Mysterious Parallel Jets of Light

Astronomers using the James Webb Space Telescope (JWST) have observed a new stellar phenomenon: a group of baby stars emitting high-speed gas jets in the same direction.

This discovery provides the first direct image of protostellar outflows—huge jets of gas from newborn stars that interact with surrounding molecular gas clouds. However, it also introduces a puzzle: Why are these jets aligned, despite coming from widely separated stars? The observations, detailed in a study in the Astrophysical Journal, could offer new insights into star formation and evolution.

“Astronomers have long assumed that as clouds collapse to form stars, the stars will tend to spin in the same direction,” principal investigator Klaus Pontoppidan of NASA’s Jet Propulsion Laboratory said. “However, this has not been seen so directly before. These aligned structures are a historical record of how stars are born.”

The newly imaged stars are in the Serpens Main nebula, a star-forming gas cloud in the Serpens constellation, about 1,300 light-years from Earth. Using JWST’s Near-Infrared Camera (NIRCam), astronomers noted the ionized gas trails in the star-forming cloud.

They identified at least 20 newborn stars actively emitting protostellar outflows. A group of 12 stars (seen in the upper left of the JWST image) drew attention because their jets were oriented almost identically, “like sleet pouring down during a storm,” according to NASA. These outflows began between 200 and 1,400 years ago.

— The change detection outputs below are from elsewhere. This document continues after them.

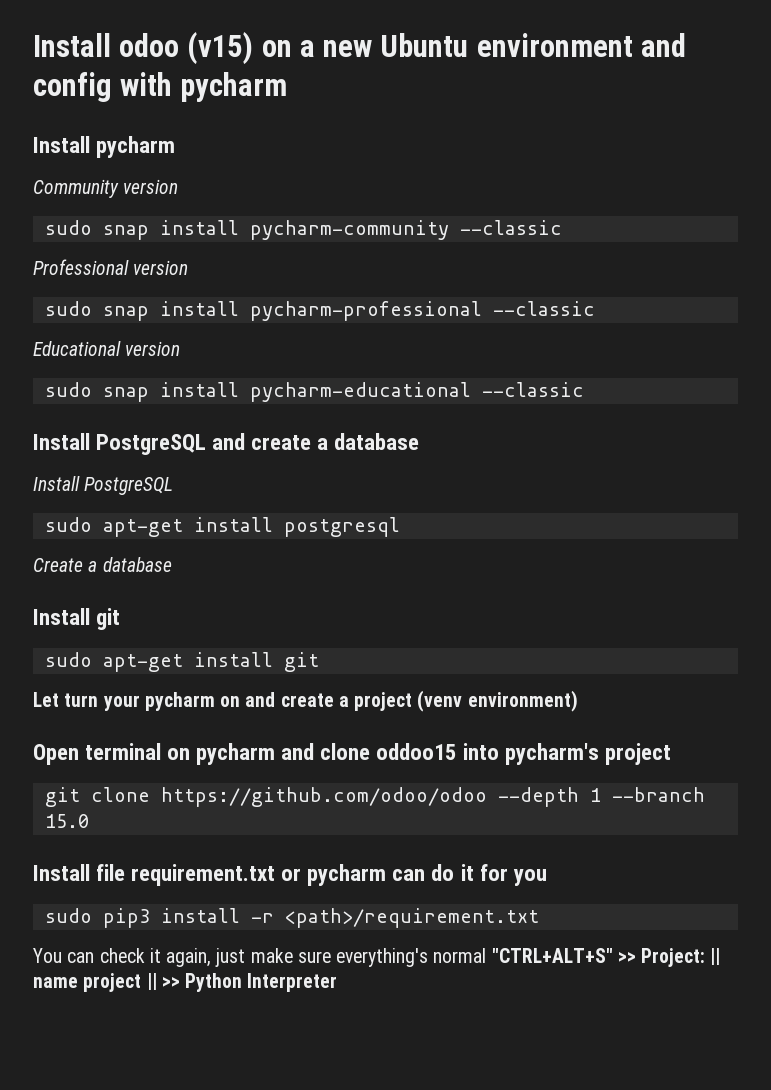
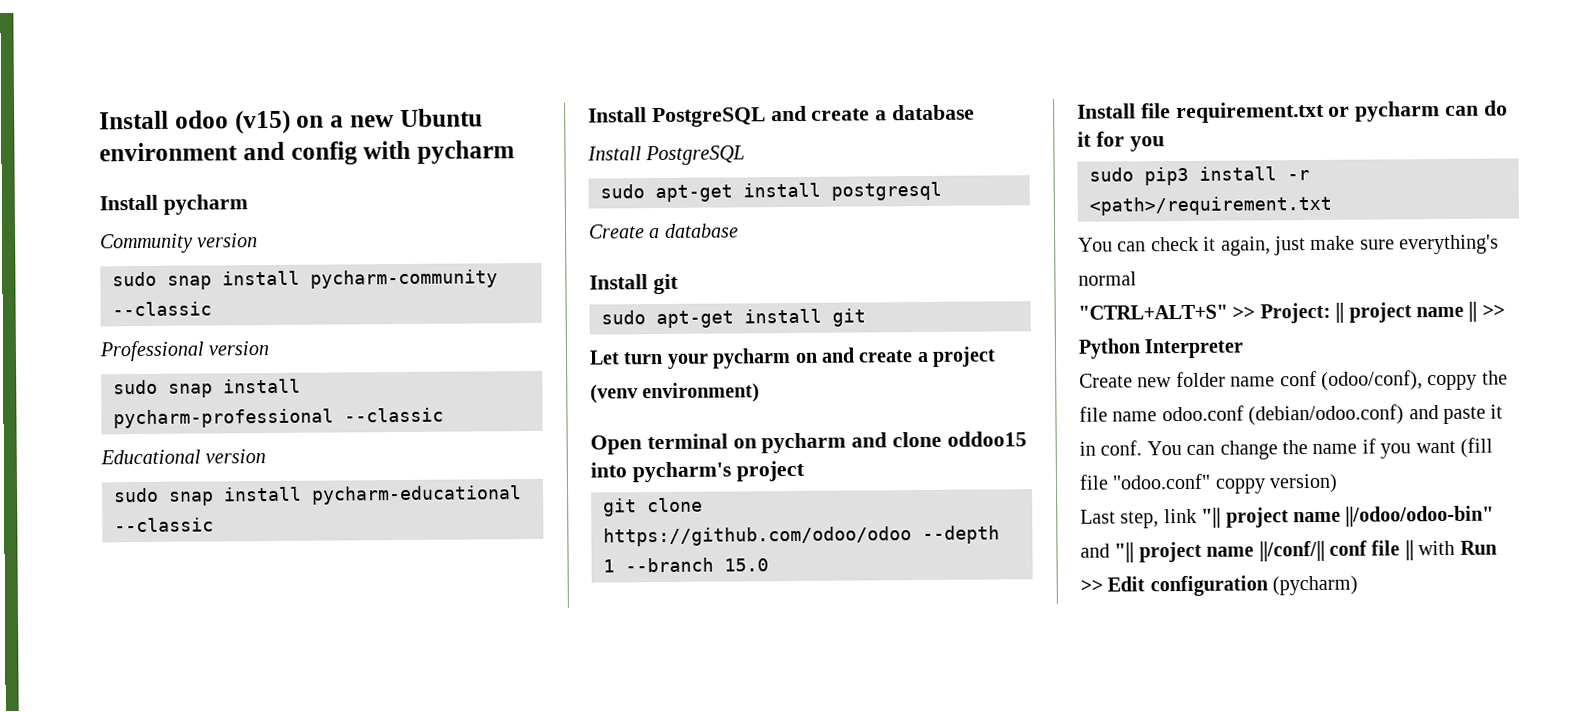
(487, 955) none -> (1137, 278) //
[33,973,142,992] name project -> [1348,302,1464,323] project name
(338, 982) none -> [1079,370,1508,391] [1079,404,1504,426] [1079,437,1493,460] [1079,473,1339,494] [1080,505,1495,529] [1080,540,1497,563] [1080,575,1359,597] // Create new folder name conf (odoo/conf), coppy the file name odoo.conf (debian/odoo.conf) and paste it in conf. You can change the name if you want (fill file "odoo.conf" coppy version) // Last step, link "|| project name ||/odoo/odoo-bin" and "|| project name ||/conf/|| conf file || with Run >> Edit configuration (pycharm)

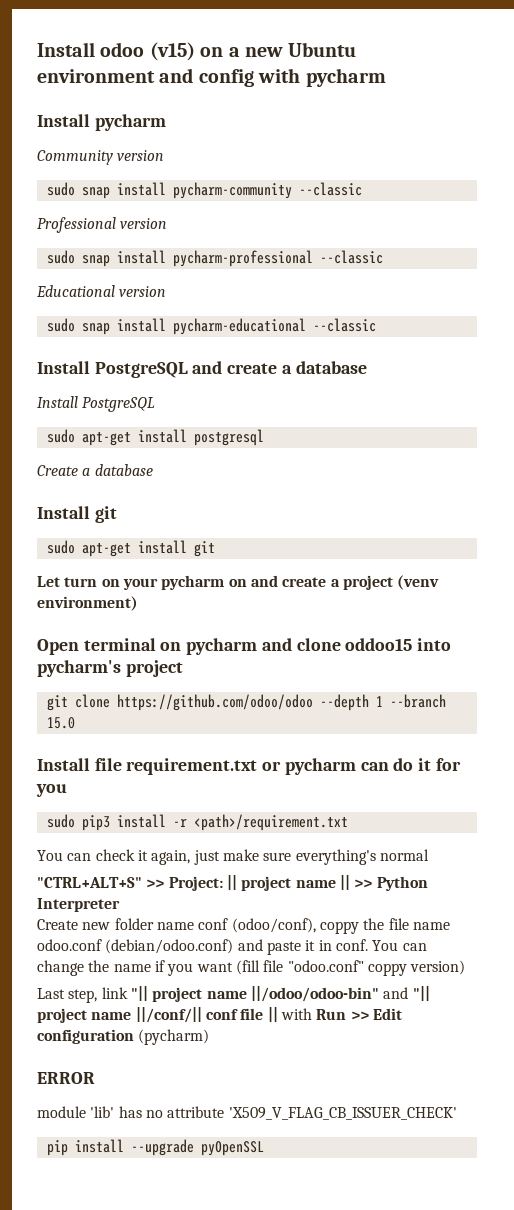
(664, 358) none -> [101,579,120,587] on
(1359, 585) none -> [37,1072,95,1084] [37,1106,457,1120] [46,1139,264,1156] // ERROR // module 'lib' has no attribute 'X509_V_FLAG_CB_ISSUER_CHECK' // pip install --upgrade pyOpenSSL

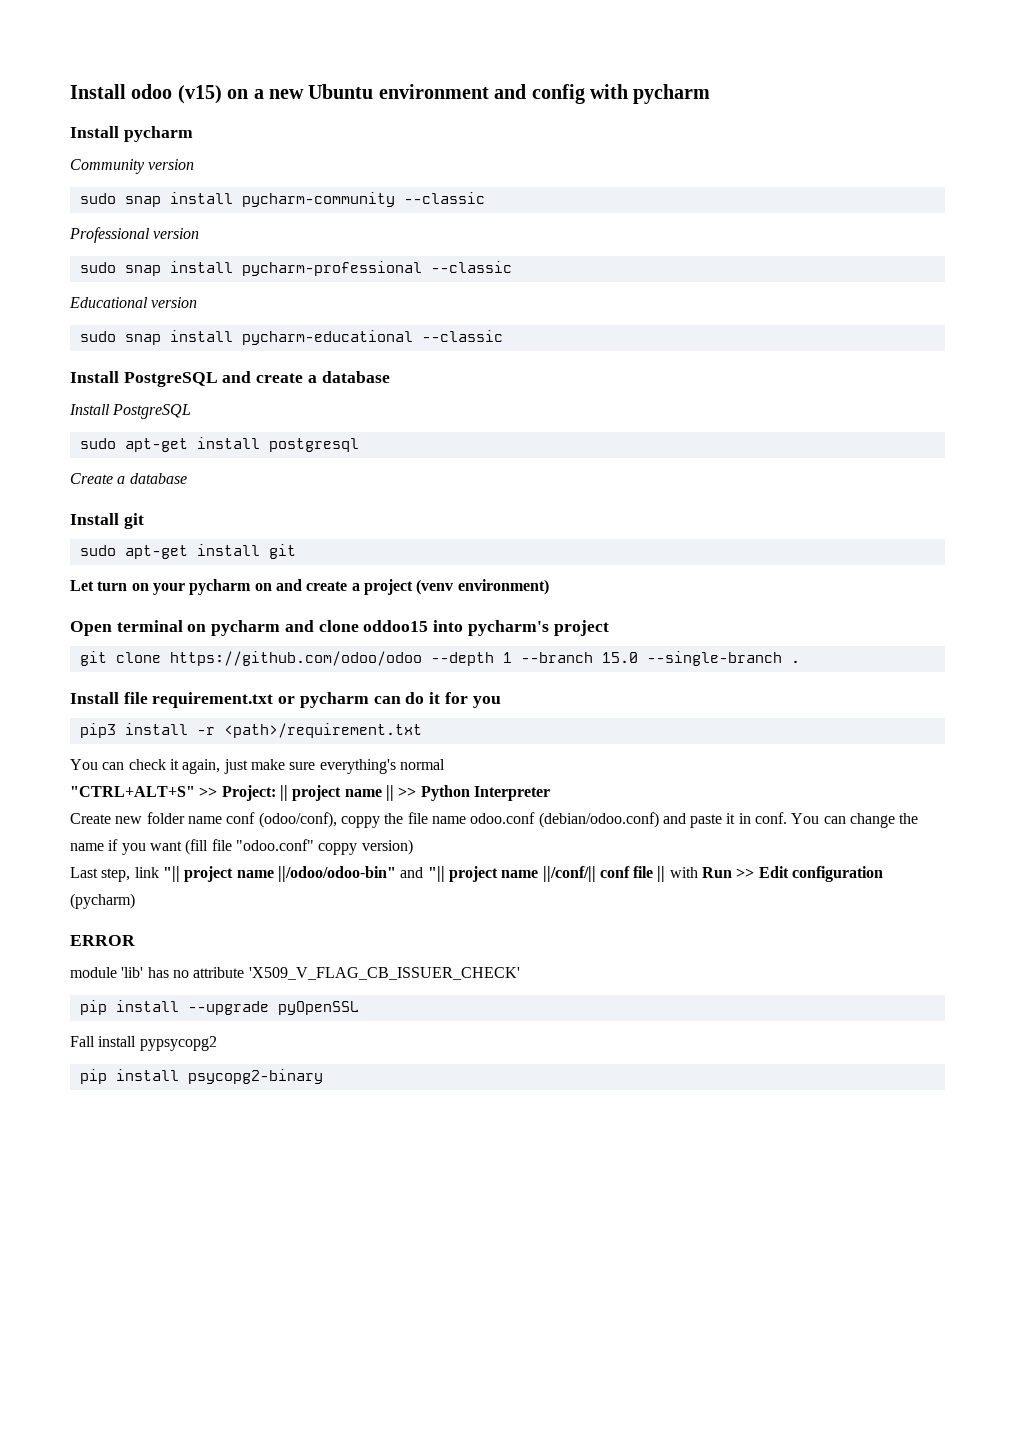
(75, 723) none -> [646,651,800,666] --single-branch .
[46,814,75,828] sudo -> (501, 702) none
(264, 1148) none -> [70,1036,217,1051] [79,1069,323,1084] // Fall install pypsycopg2 // pip install psycopg2-binary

Such alignment is unlikely to be random. Researchers suggest these stars formed around the same time along a dense gas filament, with a powerful magnetic field influencing the jet directions. Over time, interactions with other objects could alter the spin axes of individual stars, explaining why such alignments are rarely seen.

Further study of these coordinated outflows could provide new details about star formation. Researchers plan to use JWST’s Near-Infrared Spectrograph (NIRSpec) to study the chemical composition of the Serpens Main nebula, which could reveal how elements transfer from stars to young planets.